Однако, смиряя свой снобизм, Тёма пытался растолковать широким массам конспирологический смысл откровений мистика Дугина. Для этого он печатал на принтере газетку “Иерархия”, набранную издевательски мелким шрифтом, и тщетно писал Дугину письма, требуя взять часть расходов на себя. Дугин эзотерически молчал, а “Иерархия”, которую никто не хотел покупать, пылилась у Тёмы на антресолях, пока Тёмина мама не заклеила ею окна. Тогда Тёма разочаровался в жадном Дугине и стал переводить Славоя Жижека.
Так они и жили, борясь с глобализацией исключительно силой разума и печатного слова.

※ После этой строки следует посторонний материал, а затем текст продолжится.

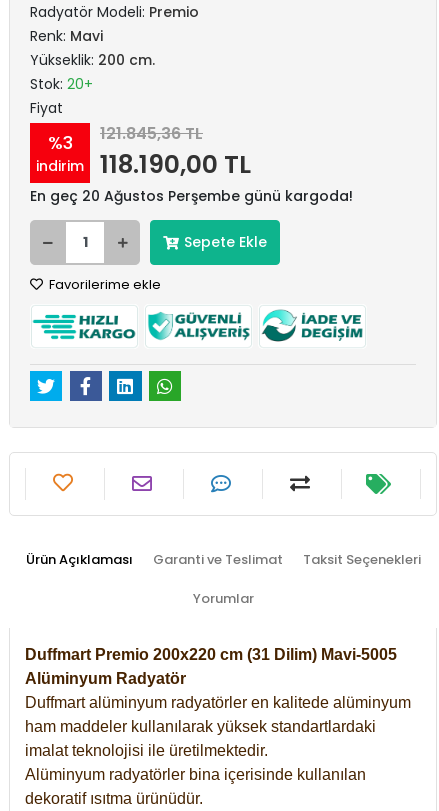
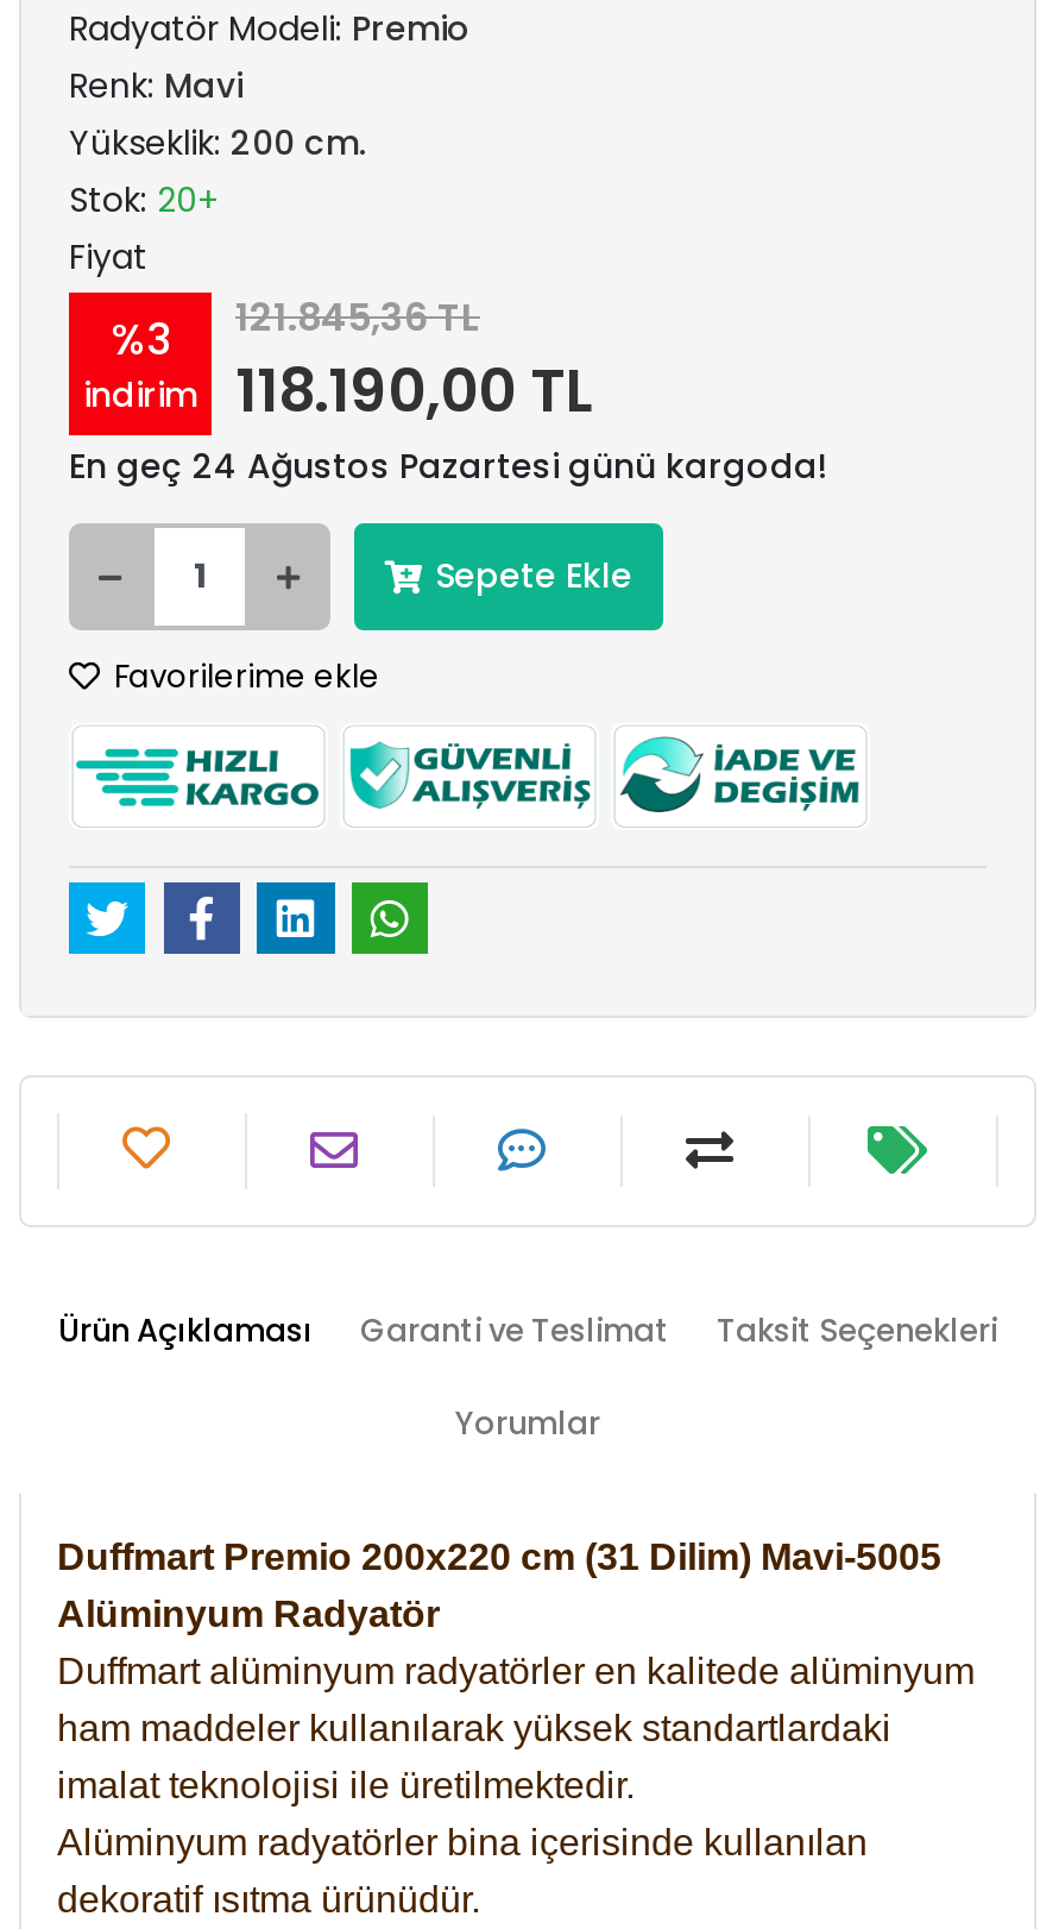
[30,186,353,206] En geç 20 Ağustos Perşembe günü kargoda! -> [69,442,827,490] En geç 24 Ağustos Pazartesi günü kargoda!

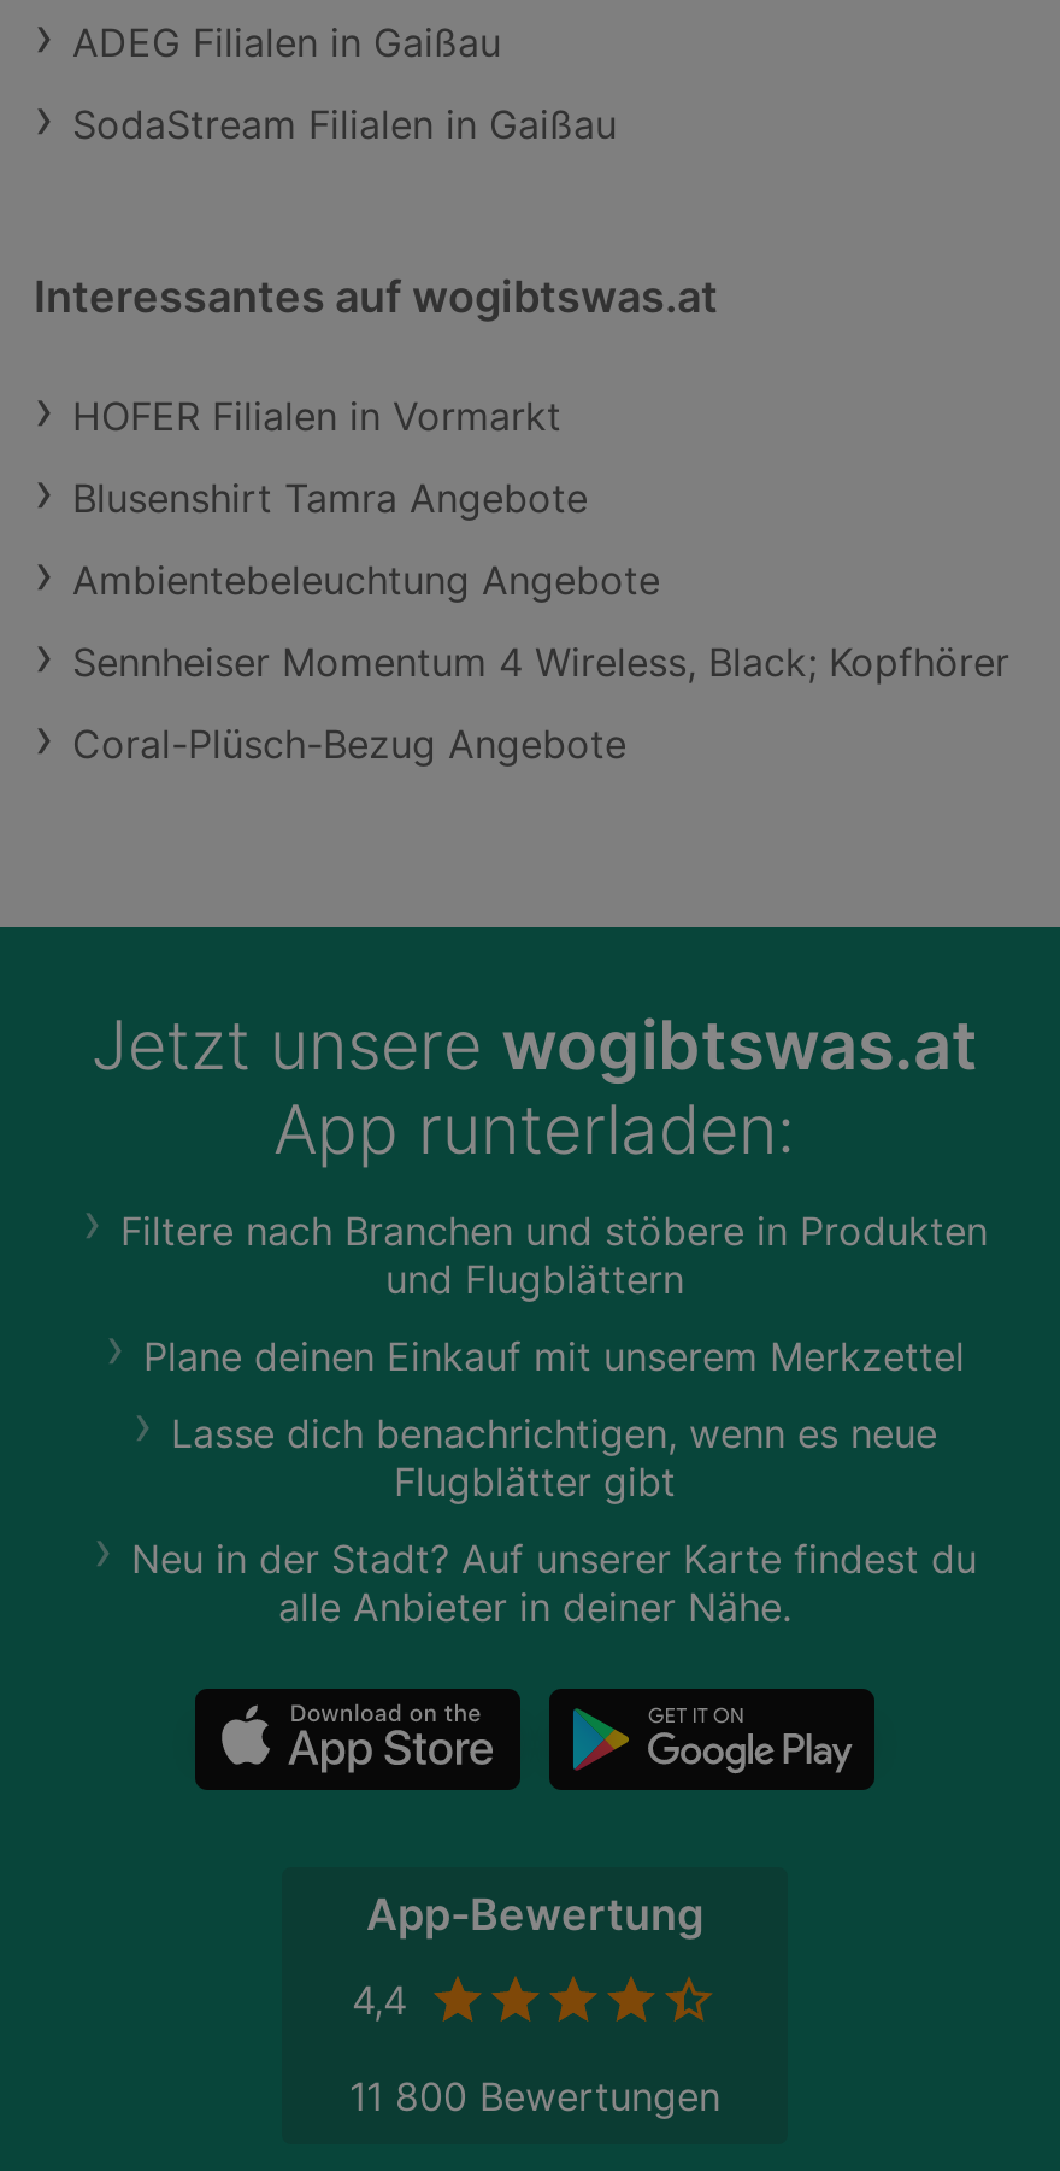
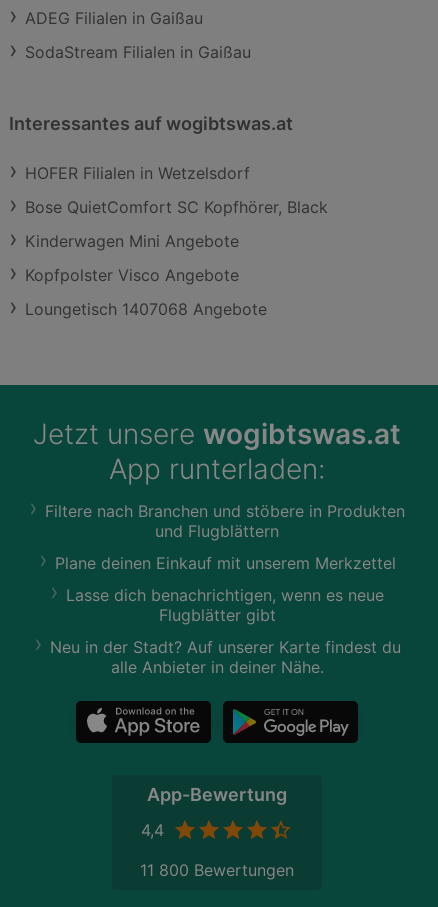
[72,392,561,440] HOFER Filialen in Vormarkt -> [25,163,250,183] HOFER Filialen in Wetzelsdorf
[72,474,588,522] Blusenshirt Tamra Angebote -> [25,197,328,217] Bose QuietComfort SC Kopfhörer, Black
[72,556,660,604] Ambientebeleuchtung Angebote -> [25,231,239,251] Kinderwagen Mini Angebote
[72,638,1009,686] Sennheiser Momentum 4 Wireless, Black; Kopfhörer -> [25,265,239,285] Kopfpolster Visco Angebote
[72,720,626,768] Coral-Plüsch-Bezug Angebote -> [25,299,267,319] Loungetisch 1407068 Angebote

Однажды осенним вечером они втроем гуляли по темному Летнему саду, взахлеб обсуждая арест Лимонова и необходимость “коренных преобразований на всех уровнях действительности”. Как вдруг Тёма, громче всех кричавший про террор и диктатуру умственного пролетариата, остановился и сказал:
— Да, кстати, я на работу устроился.
— Куда? — рассеянно спросил Рощин, недовольный тем, что его перебили.
— В ФСБ, — спокойно ответил Тёма.
Зловещая каббалистическая аббревиатура повисла в воздухе. Рощин превратился в статую. Грянул мистический порыв ветра. На окаменевшие плечи Рощина шумно посыпались листья с невидимых деревьев. Маргинальный филолог закашлялся. Тёма хранил олимпийское спокойствие.
— Артем! Опомнись! Это же палачи! Враги народа! У них руки по локоть в крови! А в подвалах — пыточные камеры! — вопил, узнав о трудоустройстве сына, Тёмин папа, Александр Михайлович Рутман, старый диссидент и кухонный оратор.
Александр Михайлович любил выпить водки в компании Тёмы и Рощина, пожурить “молодых бунтарей” за “подростковый радикализм”, а потом покровительственно рассказывать им о своей борьбе с режимом, прижимая то одного, то другого “мальчишку” к своей волосатой груди.
Думал ли когда-нибудь Александр Михайлович о том, что измена заведется в недрах его собственного семейства? Нет! Такое ему не снилось и в самых страшных кошмарах.
— Я тебя вырастил! Я тебя воспитал! А ты?! Что ты делаешь, Артем, перекрестись! Это же инквизиторы! Убийцы! Душегубы! — причитал старый Рутман, посыпая пеплом махровый халат.
— Я тебя породил — я тебя и убью! — подстрекательски вставлял начитанный Рощин.
— Вот именно! — в запале соглашался Александр Михайлович, но потом испуганно осекался и с опаской смотрел на сына: как-никак человек из органов, позволительно ли такое при нем говорить?
— Это что же теперь? В своей родной семье, у себя на кухне, лишнего слова нельзя сказать? Ничего себе внедрились! — жаловался Рутман на ухо супруге, миролюбивой домохозяйке и почитательнице Блаватской.
— Да не волнуйся ты так, выпей таблетки, долго он там не задержится, — говорила мудрая женщина, понимавшая все об истинной сути бытия.
Поначалу Тёма объяснял свою работу в органах стандартно: надо разрушать систему изнутри, а врага — знать в лицо. Но ему, конечно, никто не верил. Тогда флегматичный интеллектуал признался: он пошел в ФСБ, чтобы не идти в армию и не попасть в Чечню, которую Тёма называл не иначе как Независимая Республика Ичкерия. Рощин эту версию принял, а Александр Михайлович все равно страдал.
Поведение Тёмы после его попадания в органы несколько изменилось. Гулять по Летнему саду, рассуждая о революции, у него не было времени, да и выглядело это теперь как-то неоднозначно.
Зато уже на вторую неделю работы Тёму, который на всех студенческих попойках отделывался одной бутылкой пива и ложился спать, чтобы наутро бодро идти в библиотеку, впервые принесли домой. Его сослуживцы.
Александр Михайлович, увидев в своей диссидентской прихожей людей в штатском, державших бездыханное тело сына, потерял всякую осторожность и закричал: “Изверги! Чекисты! Изуверы! Вы его убили!”
Но Тёма был не мертв. Тёма был мертвецки пьян. Так в ФСБ было принято отмечать офицерское звание товарищей по службе. Народу в “конторе” было много, поэтому Тёму стали приносить домой регулярно. Александр Михайлович объяснял внезапный алкоголизм сына по-своему. И — грешно сказать — втайне радовался. “Вот видишь, Нюша! — говорил он жене, отвлекая ее от десятого тома Блаватской. — Он пьет, значит, мучается! Значит, совесть его неспокойна! Значит, еще не все потеряно! Значит, есть надежда, что рука у него дрогнет, когда он нас с тобой расстреливать будет!”